ACTIVITY:
Print exactly, and only, the lines running from the line containing "-152,6 +152,12 @@" through the end of the records below.

(INFORMATION GIVEN begins)

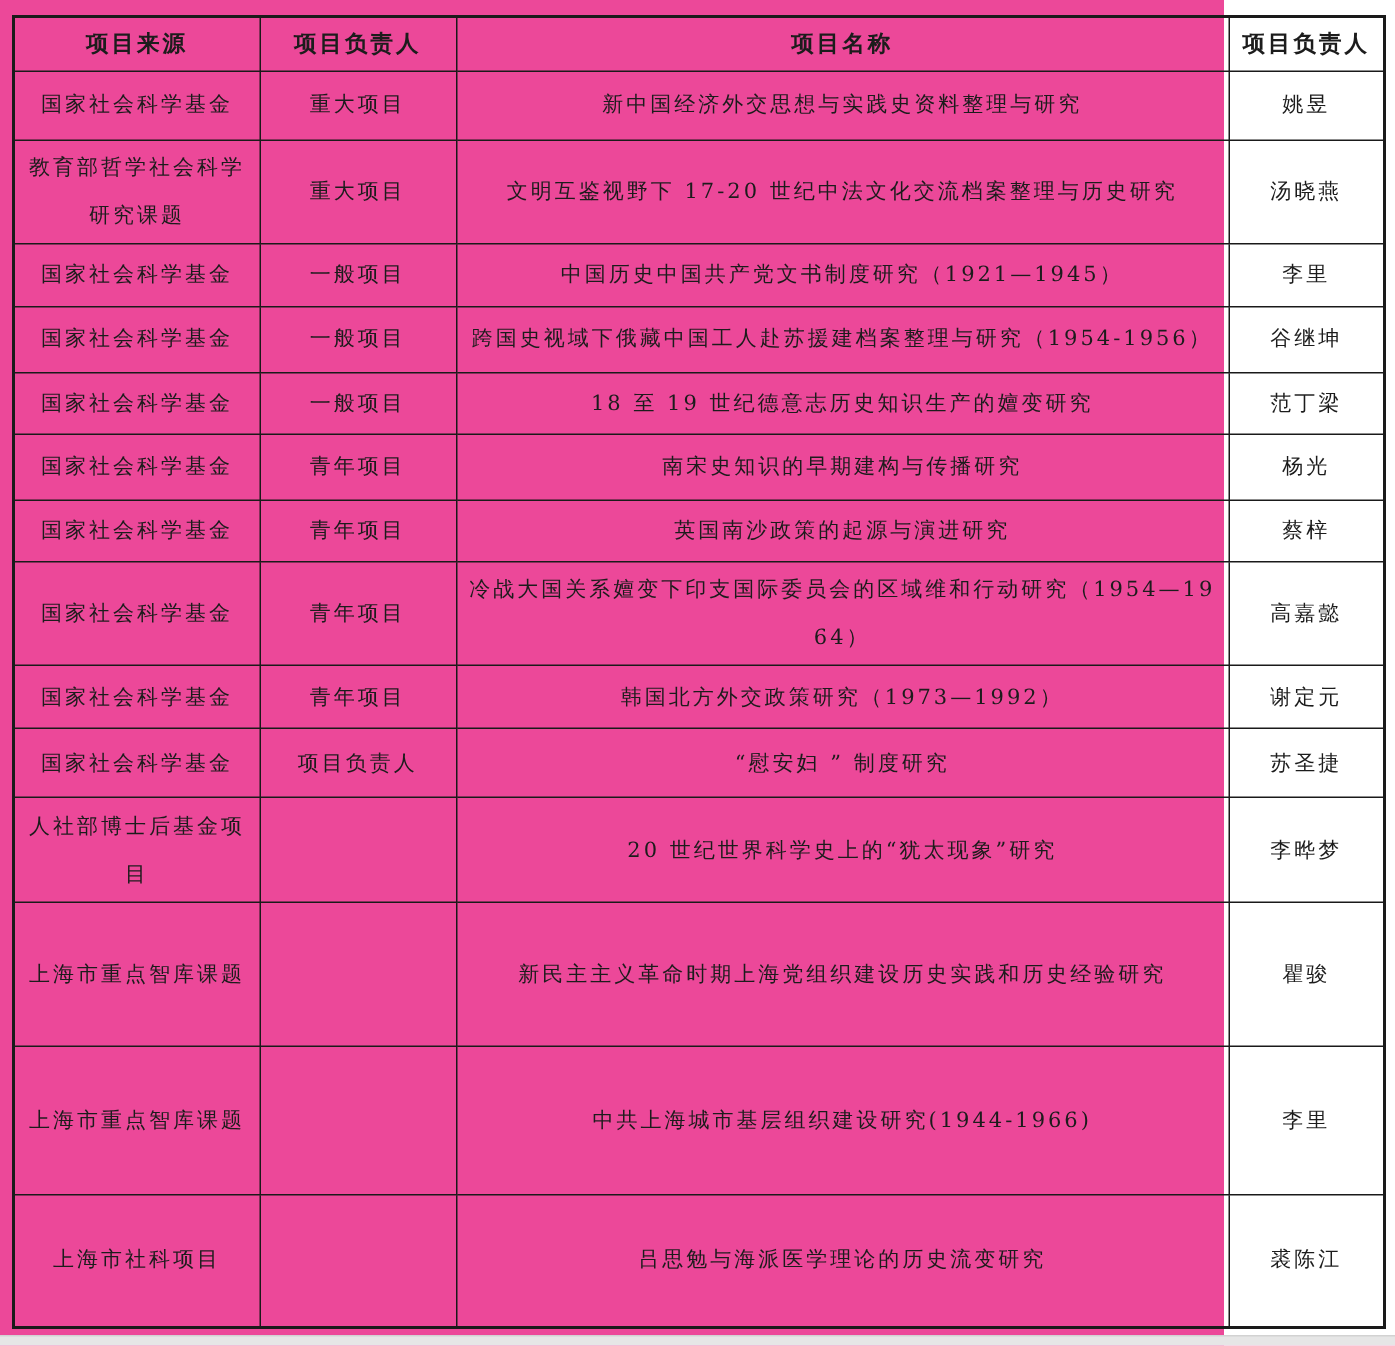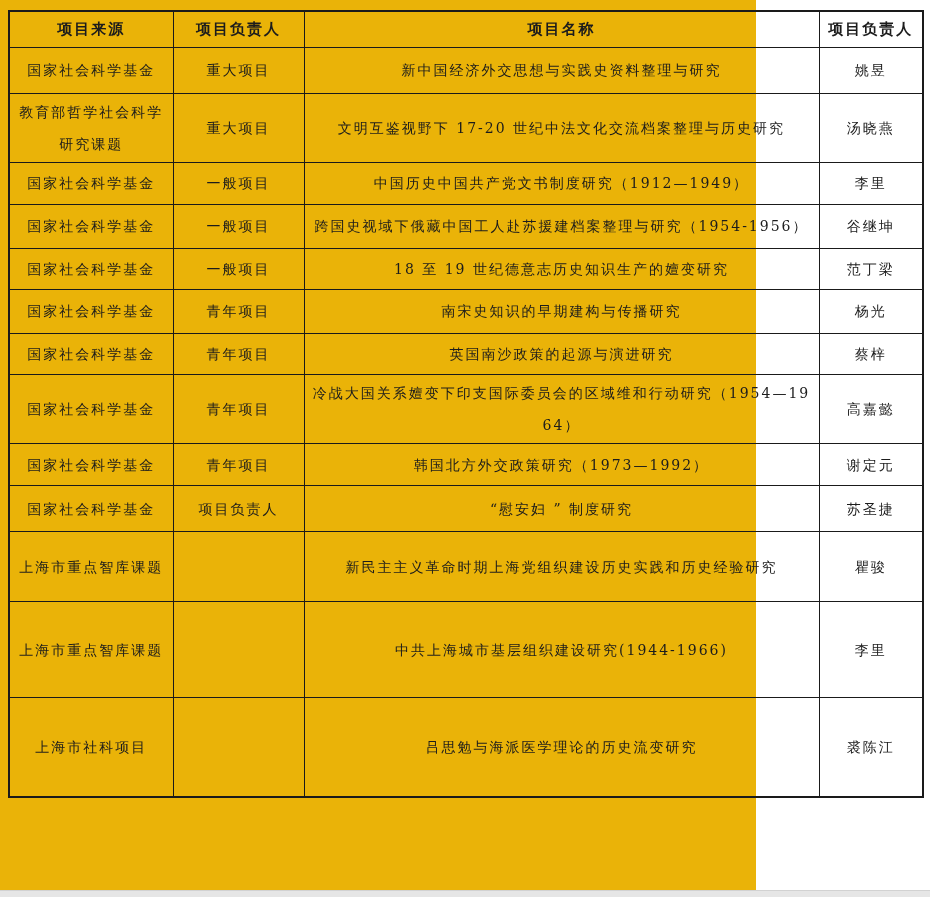--- a/index.html
+++ b/index.html
@@ -14,9 +14,9 @@
   }
   .page {
     position: relative;
-    width: 756px;
+    width: 816px;
     height: 897px;
-    background: #eab308;
+    background: #ec4899;
   }
   table.projects {
     position: absolute;

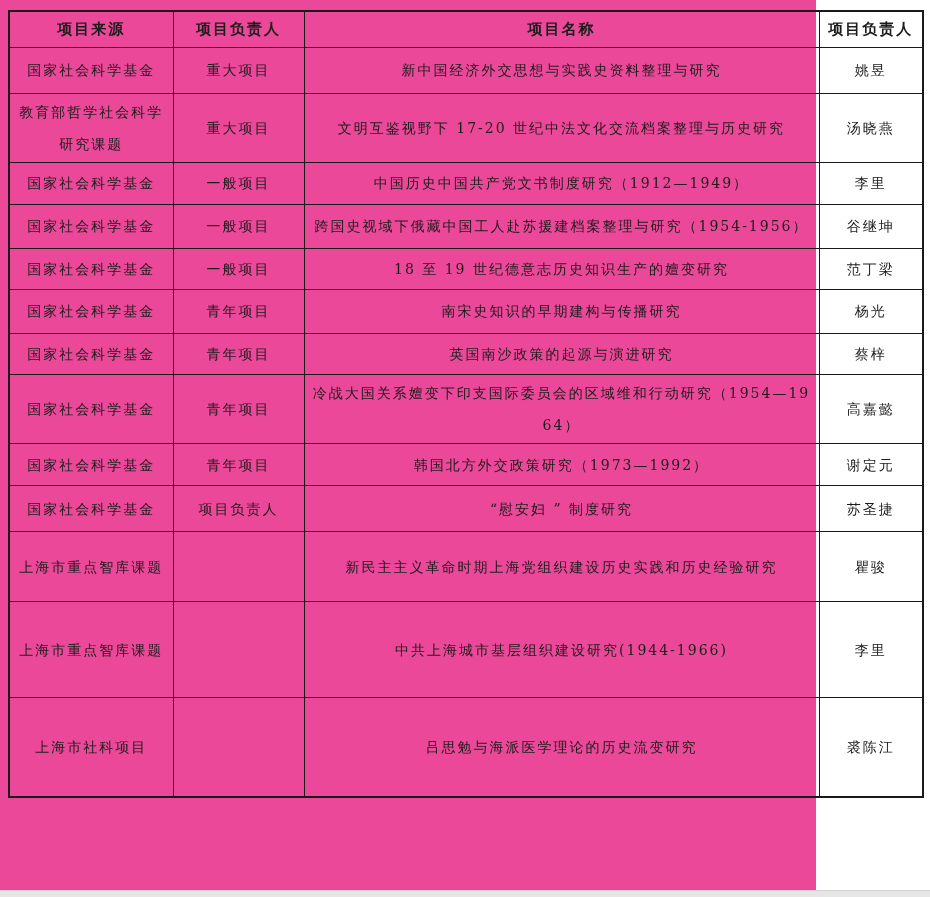--- a/index.html
+++ b/index.html
@@ -106,7 +106,7 @@
         <tr>
           <td>国家社会科学基金</td>
           <td>一般项目</td>
-          <td>中国历史中国共产党文书制度研究（1912—1949）</td>
+          <td>中国历史中国共产党文书制度研究（1921—1945）</td>
           <td>李里</td>
         </tr>
         <tr>

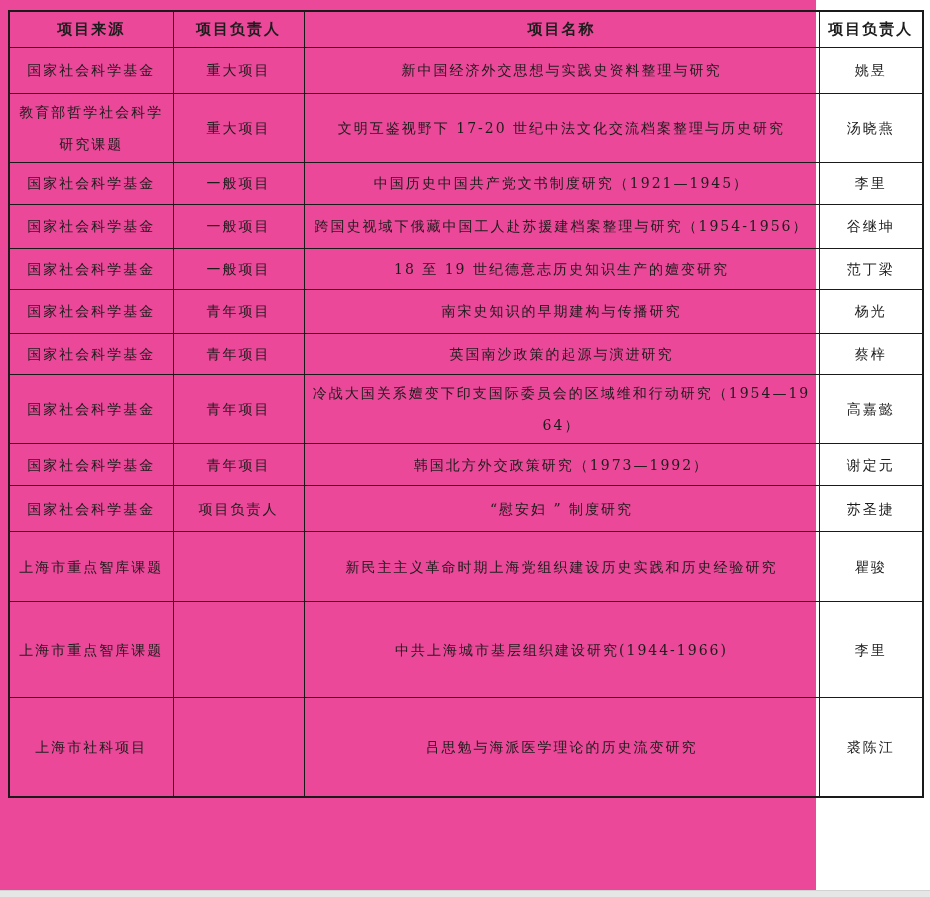--- a/index.html
+++ b/index.html
@@ -152,6 +152,12 @@
           <td>苏圣捷</td>
         </tr>
         <tr>
+          <td>人社部博士后基金项目</td>
+          <td></td>
+          <td>20 世纪世界科学史上的“犹太现象”研究</td>
+          <td>李晔梦</td>
+        </tr>
+        <tr>
           <td>上海市重点智库课题</td>
           <td></td>
           <td>新民主主义革命时期上海党组织建设历史实践和历史经验研究</td>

(INFORMATION GIVEN ends)

RESULT OF THIS EXERCISE:
@@ -152,6 +152,12 @@
           <td>苏圣捷</td>
         </tr>
         <tr>
+          <td>人社部博士后基金项目</td>
+          <td></td>
+          <td>20 世纪世界科学史上的“犹太现象”研究</td>
+          <td>李晔梦</td>
+        </tr>
+        <tr>
           <td>上海市重点智库课题</td>
           <td></td>
           <td>新民主主义革命时期上海党组织建设历史实践和历史经验研究</td>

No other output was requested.